その音と同時に、真夏の隣の椅子に何かが、落ちる音がした。
ドタッ。
「真夏!教科書に、包丁なんか突き刺さしてどういうつもり?」
真夏が、包丁を刺した物体を見ると、それは、紛れもなく、英文学の分厚い教科書であった。
「け、健ちゃんは?どこ?」
真夏は、辺りを見回す。
さっきまで、すぐ側にいたはずの健ちゃんはいない。
「地縛霊の次は、切り裂きジャックにでもなるつもり?まだリハビリが必要みたいね。
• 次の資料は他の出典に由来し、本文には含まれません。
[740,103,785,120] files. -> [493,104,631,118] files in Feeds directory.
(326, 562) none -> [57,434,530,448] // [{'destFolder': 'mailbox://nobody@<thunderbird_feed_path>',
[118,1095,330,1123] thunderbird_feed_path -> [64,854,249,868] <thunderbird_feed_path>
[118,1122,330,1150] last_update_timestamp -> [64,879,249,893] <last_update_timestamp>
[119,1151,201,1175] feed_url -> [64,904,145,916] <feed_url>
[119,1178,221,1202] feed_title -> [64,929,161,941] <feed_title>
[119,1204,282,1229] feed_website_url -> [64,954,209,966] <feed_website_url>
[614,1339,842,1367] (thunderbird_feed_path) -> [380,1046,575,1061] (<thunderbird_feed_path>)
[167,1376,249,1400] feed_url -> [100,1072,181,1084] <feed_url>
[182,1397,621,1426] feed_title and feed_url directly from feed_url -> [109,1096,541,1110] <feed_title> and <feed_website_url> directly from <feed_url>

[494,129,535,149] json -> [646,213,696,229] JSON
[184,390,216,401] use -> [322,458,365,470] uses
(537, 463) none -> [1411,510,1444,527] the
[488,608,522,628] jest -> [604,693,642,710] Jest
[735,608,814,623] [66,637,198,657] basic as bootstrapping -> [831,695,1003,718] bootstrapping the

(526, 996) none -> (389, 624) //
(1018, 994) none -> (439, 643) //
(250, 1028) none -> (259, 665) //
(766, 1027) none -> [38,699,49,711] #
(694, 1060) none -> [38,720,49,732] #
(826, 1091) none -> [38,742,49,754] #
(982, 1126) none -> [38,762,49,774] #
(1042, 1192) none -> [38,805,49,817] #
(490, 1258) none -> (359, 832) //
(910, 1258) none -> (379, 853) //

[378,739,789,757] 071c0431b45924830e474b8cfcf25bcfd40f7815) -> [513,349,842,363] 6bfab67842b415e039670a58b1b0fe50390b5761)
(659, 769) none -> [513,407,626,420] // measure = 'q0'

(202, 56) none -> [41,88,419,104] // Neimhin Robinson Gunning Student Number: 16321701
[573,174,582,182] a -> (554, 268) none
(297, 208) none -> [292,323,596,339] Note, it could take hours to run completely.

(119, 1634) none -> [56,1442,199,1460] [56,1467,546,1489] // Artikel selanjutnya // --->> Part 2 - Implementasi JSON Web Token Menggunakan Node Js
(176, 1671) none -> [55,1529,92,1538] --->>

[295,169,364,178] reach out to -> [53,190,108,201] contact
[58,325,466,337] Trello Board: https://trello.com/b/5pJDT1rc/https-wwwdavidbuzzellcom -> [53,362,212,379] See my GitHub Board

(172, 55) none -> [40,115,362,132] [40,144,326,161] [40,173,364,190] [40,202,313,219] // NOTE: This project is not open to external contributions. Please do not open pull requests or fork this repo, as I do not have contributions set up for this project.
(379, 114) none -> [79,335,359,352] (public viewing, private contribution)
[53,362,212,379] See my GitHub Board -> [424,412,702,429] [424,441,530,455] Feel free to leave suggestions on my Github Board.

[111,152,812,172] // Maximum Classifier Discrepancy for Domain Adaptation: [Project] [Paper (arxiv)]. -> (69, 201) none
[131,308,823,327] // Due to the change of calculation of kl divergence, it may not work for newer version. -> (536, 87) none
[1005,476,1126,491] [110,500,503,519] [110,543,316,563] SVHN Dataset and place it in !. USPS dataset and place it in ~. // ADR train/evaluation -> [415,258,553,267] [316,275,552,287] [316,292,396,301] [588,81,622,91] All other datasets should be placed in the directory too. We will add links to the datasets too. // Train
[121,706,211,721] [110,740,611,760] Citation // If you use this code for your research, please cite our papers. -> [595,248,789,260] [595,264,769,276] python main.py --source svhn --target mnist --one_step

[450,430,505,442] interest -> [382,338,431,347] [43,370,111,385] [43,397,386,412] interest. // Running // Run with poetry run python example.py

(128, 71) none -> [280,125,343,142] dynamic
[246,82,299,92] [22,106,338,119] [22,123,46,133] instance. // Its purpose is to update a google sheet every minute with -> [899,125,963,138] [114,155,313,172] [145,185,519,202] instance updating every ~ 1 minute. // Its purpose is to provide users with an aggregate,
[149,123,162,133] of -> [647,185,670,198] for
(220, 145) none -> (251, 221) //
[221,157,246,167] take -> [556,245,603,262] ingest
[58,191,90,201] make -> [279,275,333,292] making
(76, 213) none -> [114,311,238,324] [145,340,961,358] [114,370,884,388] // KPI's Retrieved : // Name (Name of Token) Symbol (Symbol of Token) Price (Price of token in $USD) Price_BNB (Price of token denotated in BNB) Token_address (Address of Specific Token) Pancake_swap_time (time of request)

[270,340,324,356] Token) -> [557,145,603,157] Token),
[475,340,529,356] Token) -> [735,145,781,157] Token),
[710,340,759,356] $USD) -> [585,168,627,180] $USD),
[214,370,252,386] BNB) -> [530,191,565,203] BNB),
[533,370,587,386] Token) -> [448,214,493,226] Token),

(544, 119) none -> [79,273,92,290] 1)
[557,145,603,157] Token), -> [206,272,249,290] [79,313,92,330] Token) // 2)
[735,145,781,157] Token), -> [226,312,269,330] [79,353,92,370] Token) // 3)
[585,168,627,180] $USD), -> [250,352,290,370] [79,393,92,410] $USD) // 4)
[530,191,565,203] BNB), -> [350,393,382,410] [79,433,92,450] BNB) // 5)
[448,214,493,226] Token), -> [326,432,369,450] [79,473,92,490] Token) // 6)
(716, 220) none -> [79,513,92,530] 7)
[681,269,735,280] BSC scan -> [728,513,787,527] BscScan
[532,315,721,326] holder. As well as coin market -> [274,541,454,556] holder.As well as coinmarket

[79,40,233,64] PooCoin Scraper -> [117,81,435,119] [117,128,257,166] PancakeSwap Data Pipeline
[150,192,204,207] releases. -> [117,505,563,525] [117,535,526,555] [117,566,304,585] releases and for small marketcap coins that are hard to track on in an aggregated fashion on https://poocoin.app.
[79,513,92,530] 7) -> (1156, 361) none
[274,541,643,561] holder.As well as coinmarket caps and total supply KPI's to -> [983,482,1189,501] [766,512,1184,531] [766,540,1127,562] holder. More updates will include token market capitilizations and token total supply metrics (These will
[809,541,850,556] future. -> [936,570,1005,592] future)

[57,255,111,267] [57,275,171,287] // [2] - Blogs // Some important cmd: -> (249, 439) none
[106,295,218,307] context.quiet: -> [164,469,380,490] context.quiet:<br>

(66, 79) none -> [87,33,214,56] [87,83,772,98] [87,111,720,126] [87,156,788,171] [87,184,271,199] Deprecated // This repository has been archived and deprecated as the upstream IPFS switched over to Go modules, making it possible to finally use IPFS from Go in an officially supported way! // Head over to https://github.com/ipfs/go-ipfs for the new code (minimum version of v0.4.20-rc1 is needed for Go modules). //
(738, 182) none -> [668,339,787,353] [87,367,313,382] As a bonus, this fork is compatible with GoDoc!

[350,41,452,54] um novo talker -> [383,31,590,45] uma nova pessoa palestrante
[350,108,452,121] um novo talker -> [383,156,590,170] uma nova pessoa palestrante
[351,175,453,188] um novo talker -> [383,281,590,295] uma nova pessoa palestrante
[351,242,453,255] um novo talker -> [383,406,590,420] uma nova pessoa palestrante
」
智子はため息をついた。
「ただ、もう教授に対する気持ちは無くなったみたいです。健ちゃんって呟いています。」
高橋教授が落ちた教科書を拾い上げた。
「健ちゃん?この英文学の教科書に出てくるケングリムウッドの事かな?」
智子は、また大きなため息をつく。
「まだ、真夏の病気は治らないのね。ただでさえ、自分を地縛霊だと思い込んでいるのに、次は、教科書を人間だと…。」
「まあ、来週もう一度経過観察してみよう。今日のところは、この物騒な物は回収しておくとするか。」
呆然とその場所に座りこんだ真夏を尻目に、高橋教授と智子は、包丁を回収し、教室を出て行った。